--- Records for the task ---

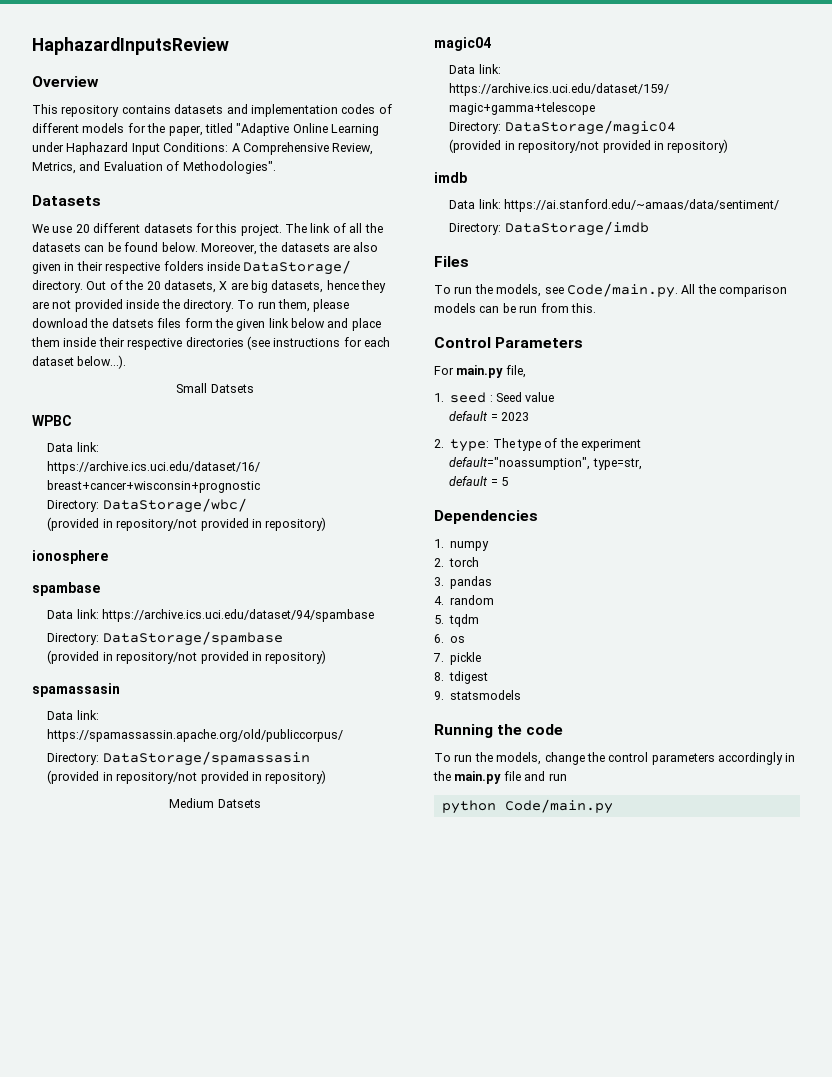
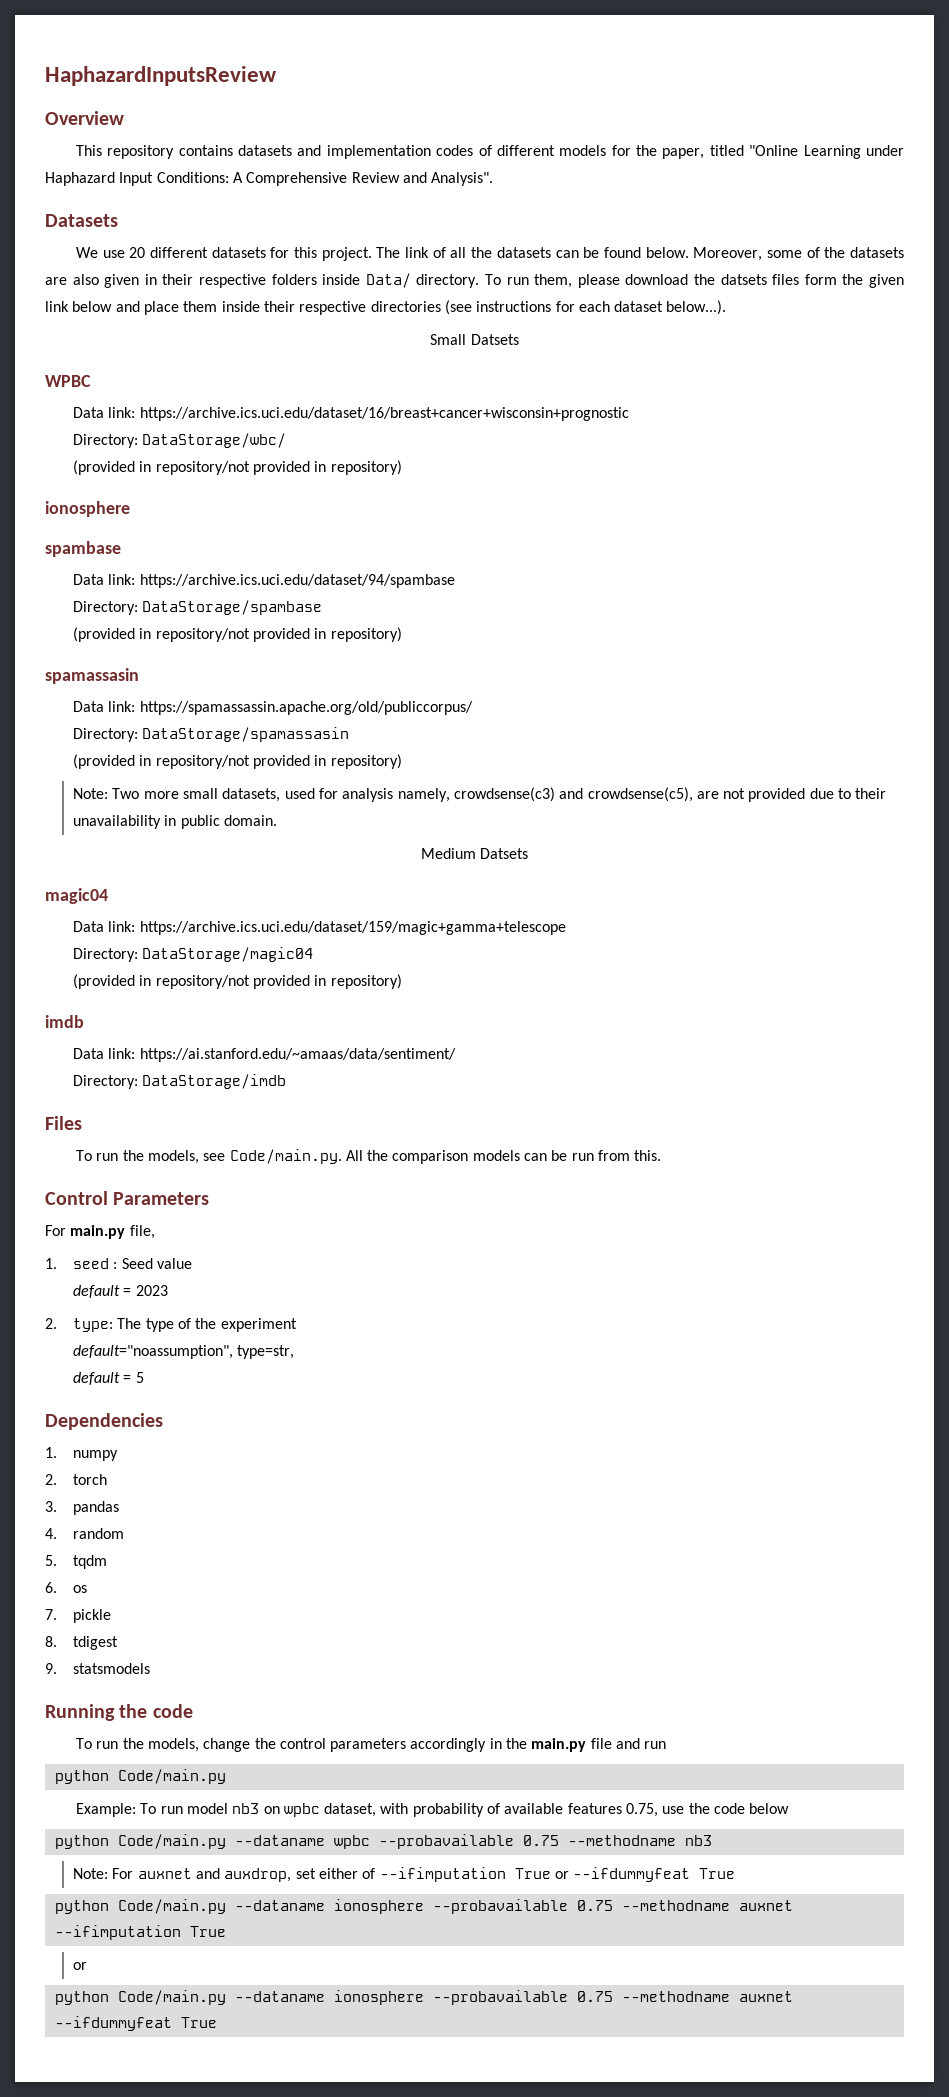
- This repository contains datasets and implementation codes of different models for the paper, titled "Adaptive Online Learning under Haphazard Input Conditions: A Comprehensive Review, Metrics, and Evaluation of Methodologies".
+ This repository contains datasets and implementation codes of different models for the paper, titled "Online Learning under Haphazard Input Conditions: A Comprehensive Review and Analysis".
- Moreover, the datasets are also given in their respective folders inside DataStorage/ directory. Out of the 20 datasets, X are big datasets, hence they are not provided inside the directory.
+ Moreover, some of the datasets are also given in their respective folders inside Data/ directory.
+ Note: Two more small datasets, used for analysis namely, crowdsense(c3) and crowdsense(c5), are not provided due to their unavailability in public domain.
+ Example: To run model nb3 on wpbc dataset, with probability of available features 0.75, use the code below
+ python Code/main.py --dataname wpbc --probavailable 0.75 --methodname nb3
+ Note: For auxnet and auxdrop, set either of --ifimputation True or --ifdummyfeat True
+ python Code/main.py --dataname ionosphere --probavailable 0.75 --methodname auxnet --ifimputation True
+ or
+ python Code/main.py --dataname ionosphere --probavailable 0.75 --methodname auxnet --ifdummyfeat True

---

§ **Task description**: Go through the entries above and report each line with the string "ifdummyfeat" in it.

§ **Task result**:
+ Note: For auxnet and auxdrop, set either of --ifimputation True or --ifdummyfeat True
+ python Code/main.py --dataname ionosphere --probavailable 0.75 --methodname auxnet --ifdummyfeat True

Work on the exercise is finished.